● Exercise prompt
Copy exactly. Begin at the line containing "nghị đính kèm" and stop at the last line of the entries, omitting any pictures.
══════════════════════════════
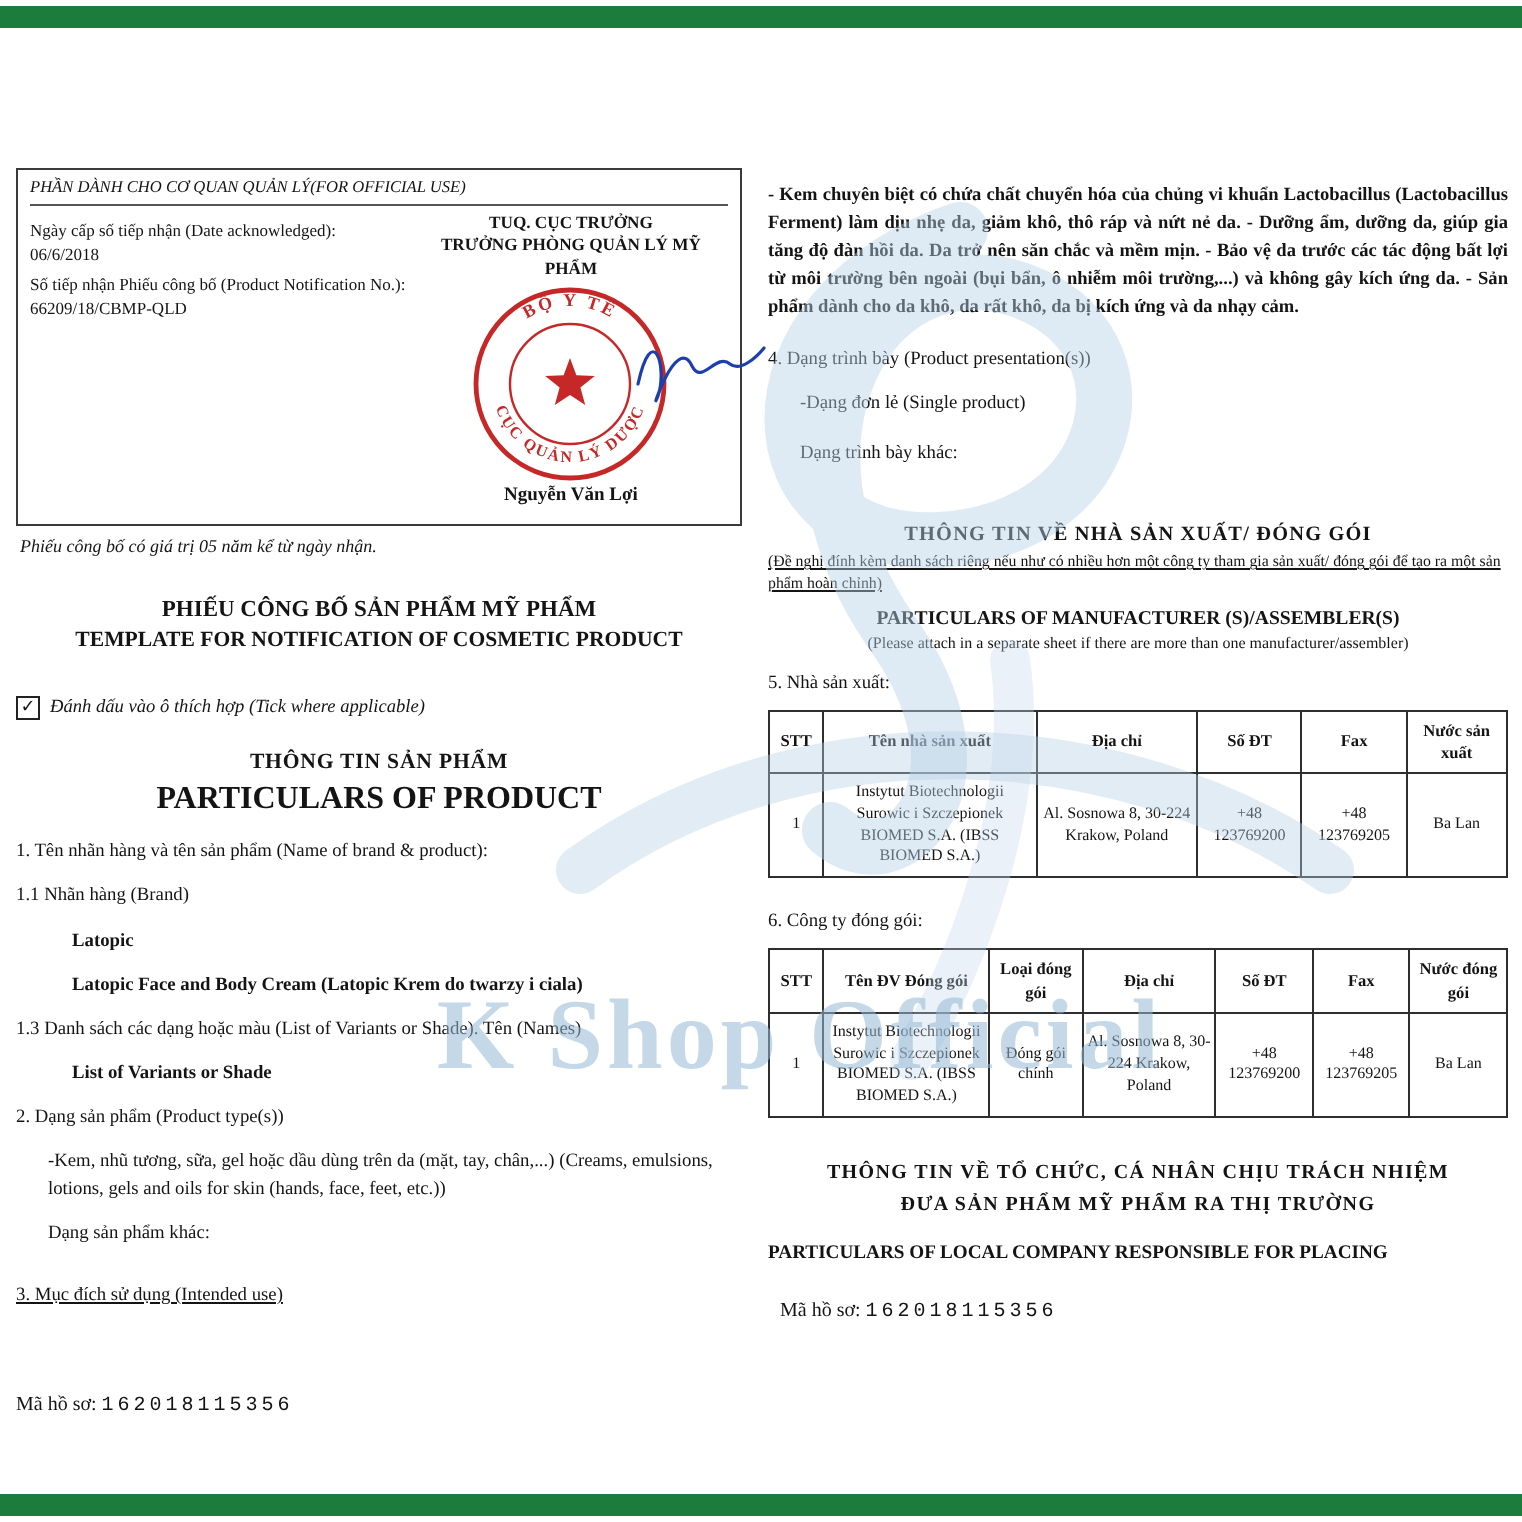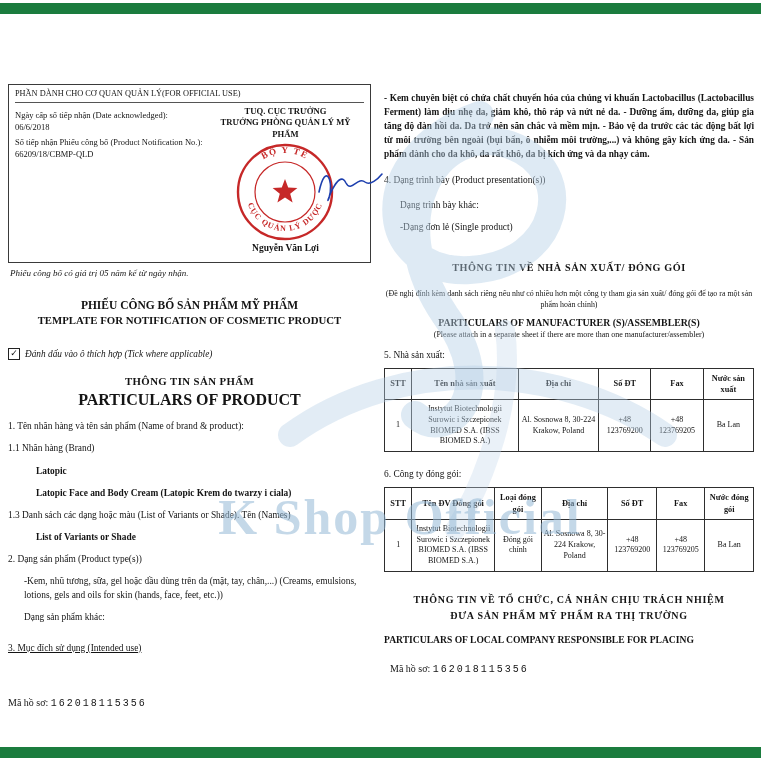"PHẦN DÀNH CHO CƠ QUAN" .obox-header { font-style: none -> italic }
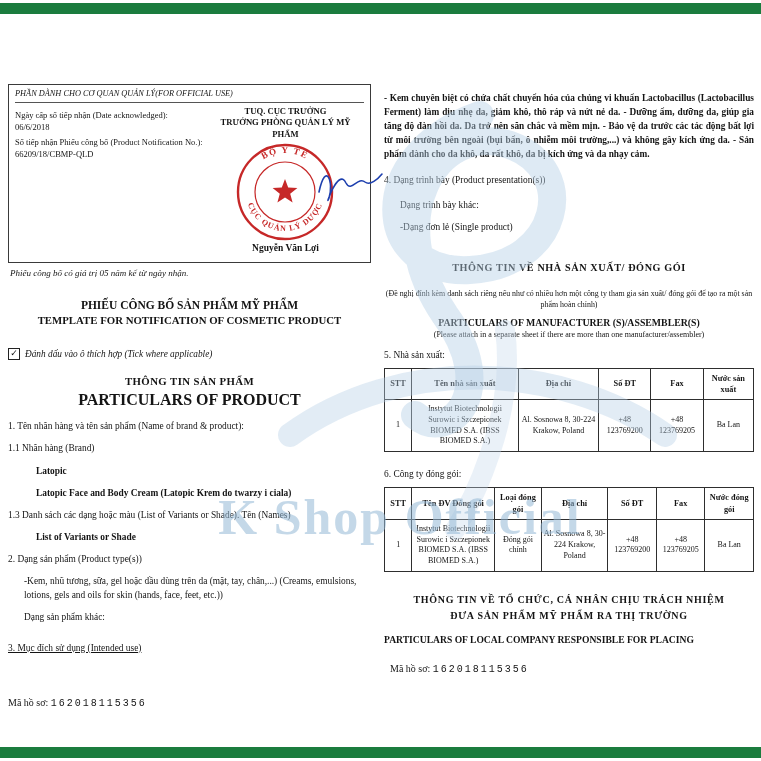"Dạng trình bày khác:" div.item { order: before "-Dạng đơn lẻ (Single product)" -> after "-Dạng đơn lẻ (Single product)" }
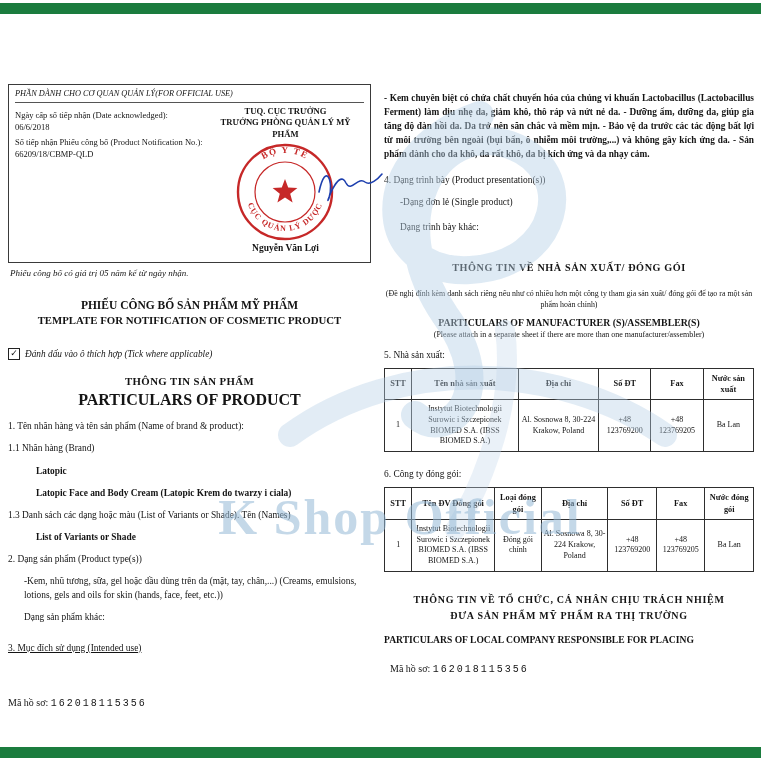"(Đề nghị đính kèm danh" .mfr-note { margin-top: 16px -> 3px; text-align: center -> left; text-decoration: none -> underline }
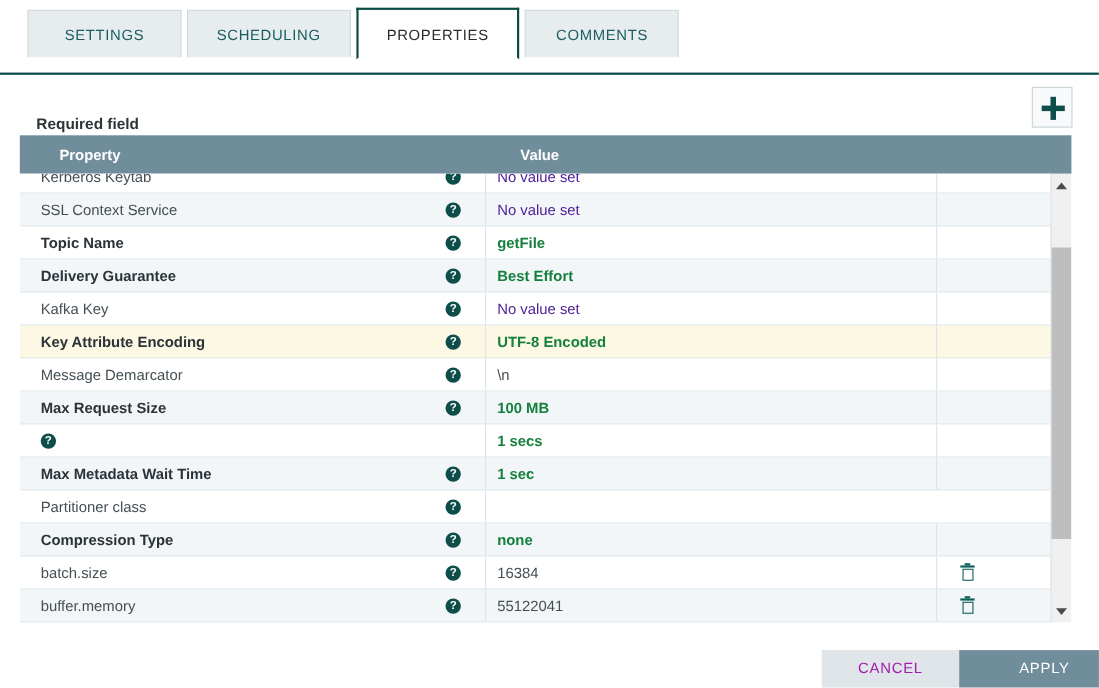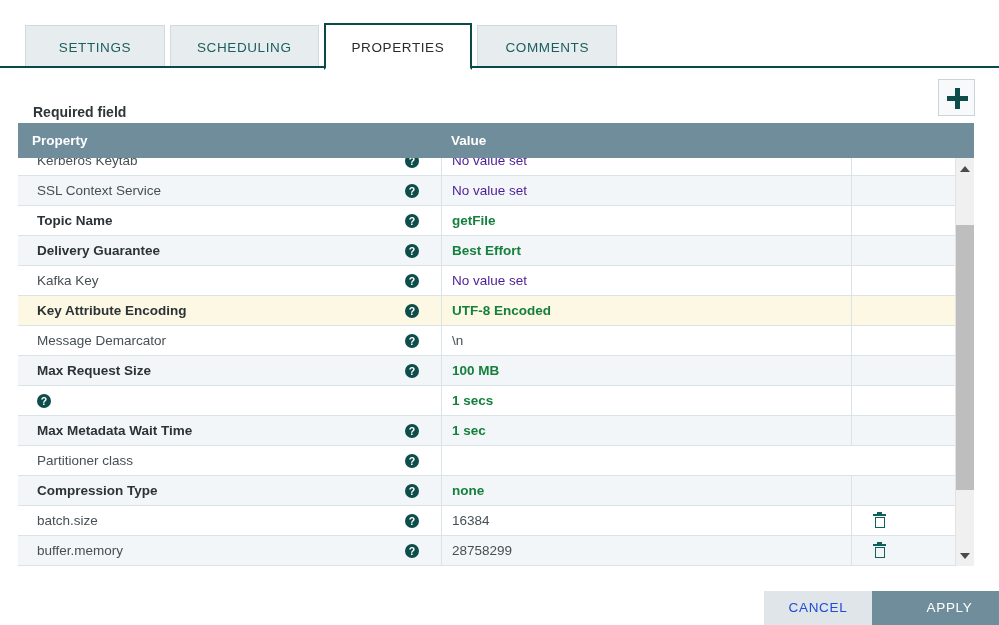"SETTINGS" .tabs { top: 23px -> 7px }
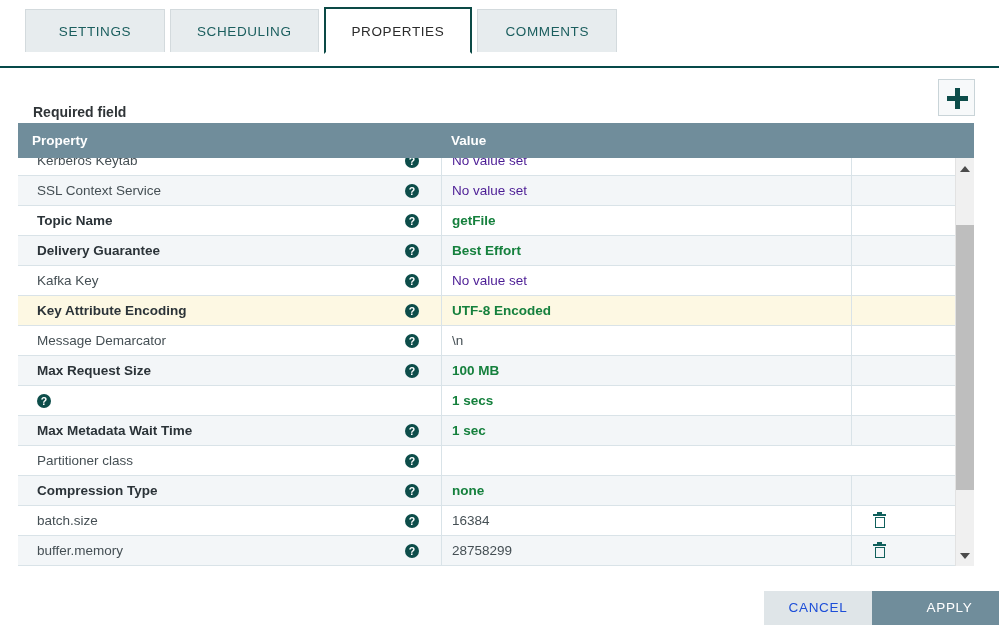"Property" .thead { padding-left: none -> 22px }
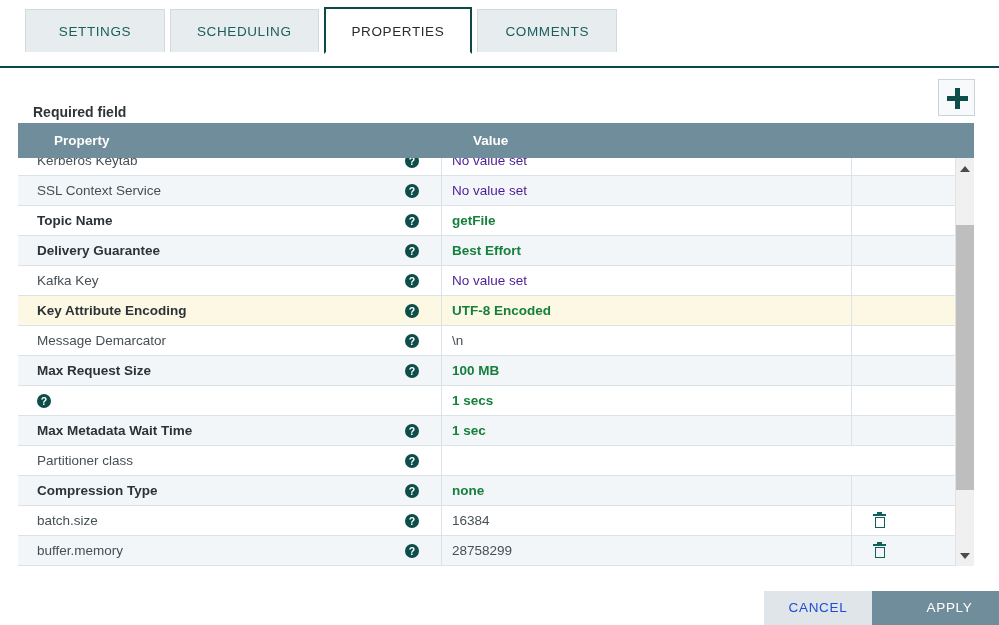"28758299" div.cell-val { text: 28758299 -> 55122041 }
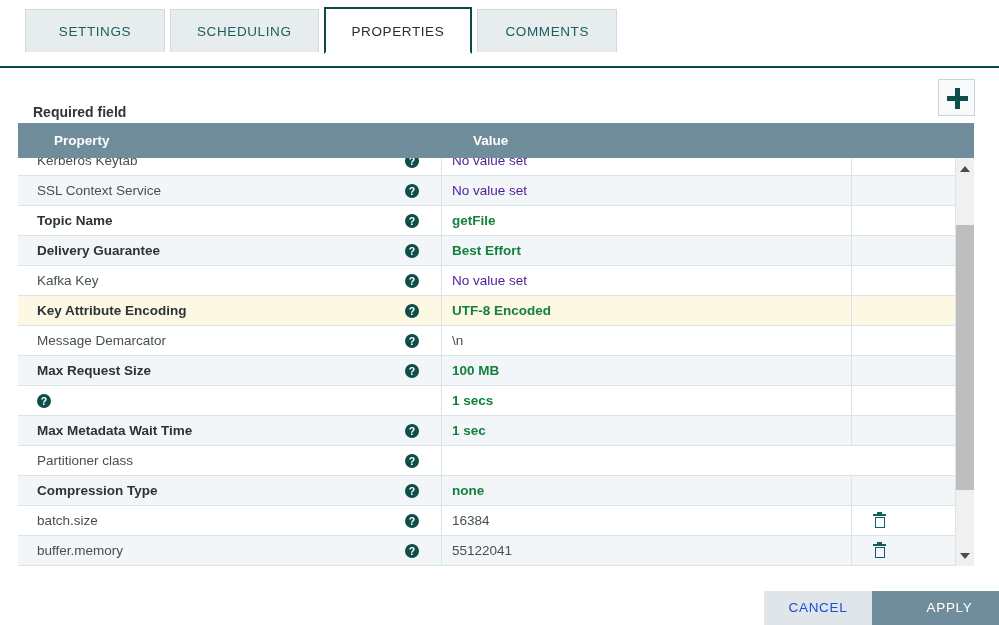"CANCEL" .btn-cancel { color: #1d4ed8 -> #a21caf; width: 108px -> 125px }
══════════════════════════════
● Expected answer
"(Đề nghị đính kèm danh" .mfr-note { margin-top: 16px -> 3px; text-align: center -> left; text-decoration: none -> underline }
"SETTINGS" .tabs { top: 23px -> 7px }
"Property" .thead { padding-left: none -> 22px }
"28758299" div.cell-val { text: 28758299 -> 55122041 }
"CANCEL" .btn-cancel { color: #1d4ed8 -> #a21caf; width: 108px -> 125px }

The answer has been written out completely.